I think it is a tremendously important development because, in the end, there are two major consequences for the United States: the money from that trade will strengthen the criminal pipelines in our hemisphere because most of the money comes back here and; the human cost of putting that much new money into the existing criminal pipelines in a region where there has already been horrendous violence surrounding far less valuable commodities.
The amount of money in play here is enormous, particularly given the weak state of governments, civil society, law enforcement, the judiciary etc. There is little that can be done to avert the wholesale implosion of the region.
One of the reasons for this is the dismal state of governance in West Africa is that since the early 1990s the region has suffered a series of conflicts centered on natural resources, particularly diamonds, timber, oil, and gold. Profits from these “honey pot” wars fueled the rise of the Revolutionary United Front (RUF) in Sierra Leone with its child soldiers and unspeakable atrocities; fed the wars sustained by Liberia’s Charles Taylor; and contributed to the rampant corruption and weak or failed institutions in almost every country. These natural resources, while valuable, pale in comparison to the money the cocaine trade generates. For example, at the height of the “blood diamond” trade in Sierra Leone and Liberia, the total value of the diamonds being smuggled out was less than $200 million. The potential to fuel conflicts over the cocaine pipeline, the most lucrative commodity so far and one whose profits are several orders of magnitude larger than diamonds, is truly frightening.

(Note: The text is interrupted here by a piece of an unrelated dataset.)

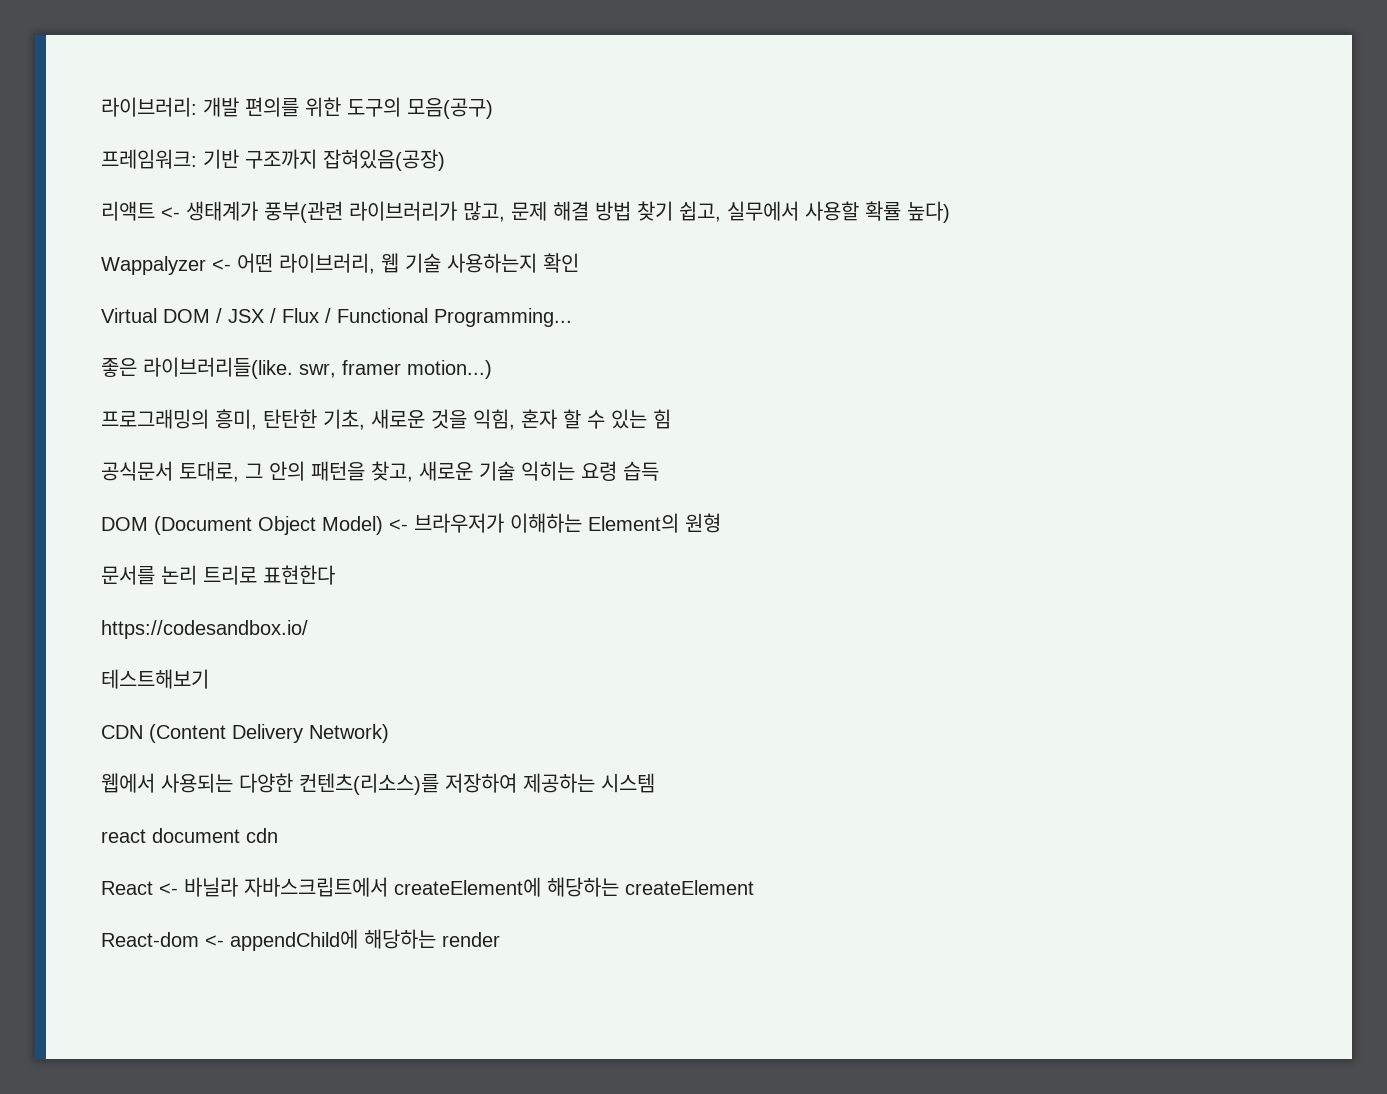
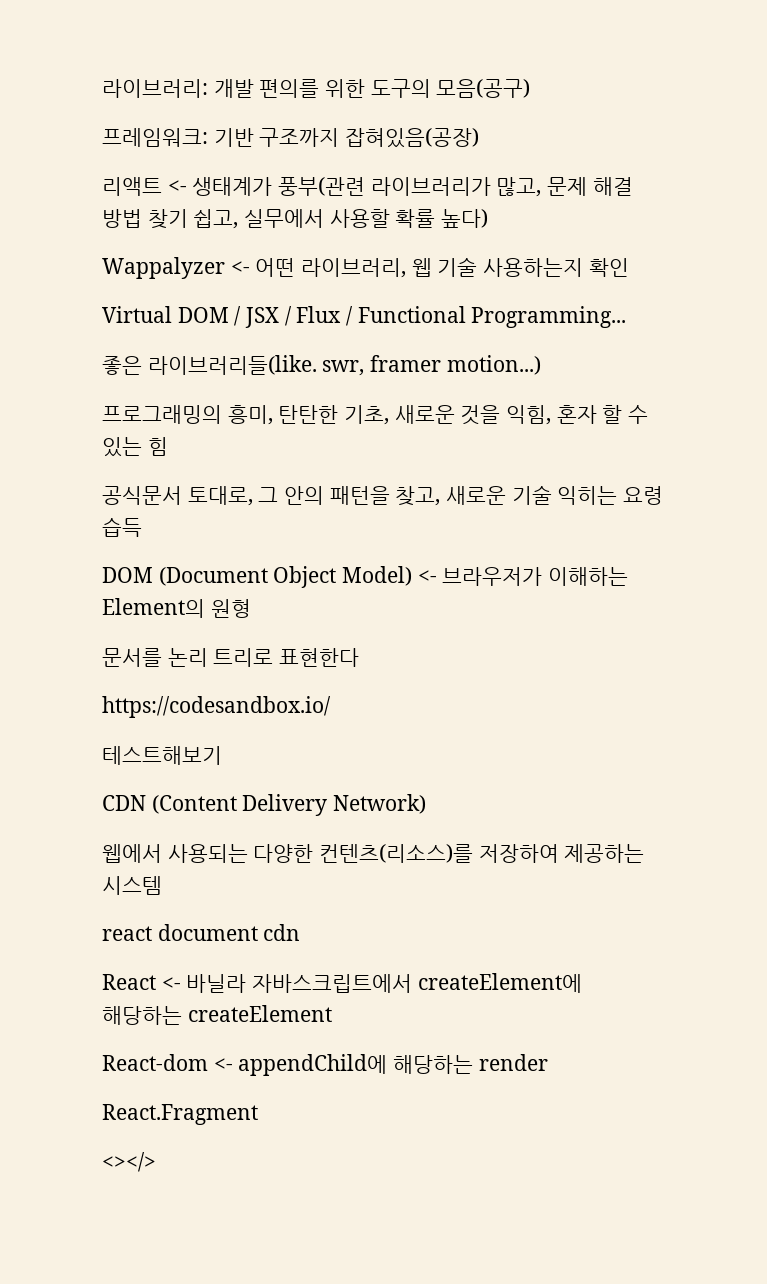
+ React.Fragment
+ <></>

Given Hezbollah’s long-established presence on the ground in the region and the closeness of its operatives to that community, it is also reasonable to assume that Hezbollah and the drug traffickers, operating in the same permissive environment, will cross paths. It is precisely this type of environment that allows for the otherwise unthinkable alliances to emerge. Most are short-lived, centering on specific opportunities and operations that can benefit both groups, but others are longer lasting and more dangerous.
More worrisome is the recent evidence of Chávez’s direct support for Hezbollah, including the June 18, 2008 OFAC designations of two Venezuelan citizens, including a senior diplomat, as terrorist supporters for working with the armed group. Several businesses also were sanctioned. Among the things the two are alleged to have been conducting on behalf of Hezbollah were coordinating possible terrorist attacks and building Hezbollah-sponsored community centers in Venezuela.
Given Iran’s ties to Hezbollah and Venezuela, Venezuela’s ties Iran and the FARC, the FARC’s history of building alliances with other armed groups, and the presence of Hezbollah and other armed Islamist groups in Latin America and on the ground in West Africa, it would be dangerous and imprudent to dismiss the possibility of an alliance of these actors. The history of these groups indicates that they will take advantage of the ungoverned spaces and corrupt and weak states of West Africa to get to know each other, work together, learn from each other and exploit areas of mutual interest. Unfortunately, the primary area of mutual interest is a hatred of the United States.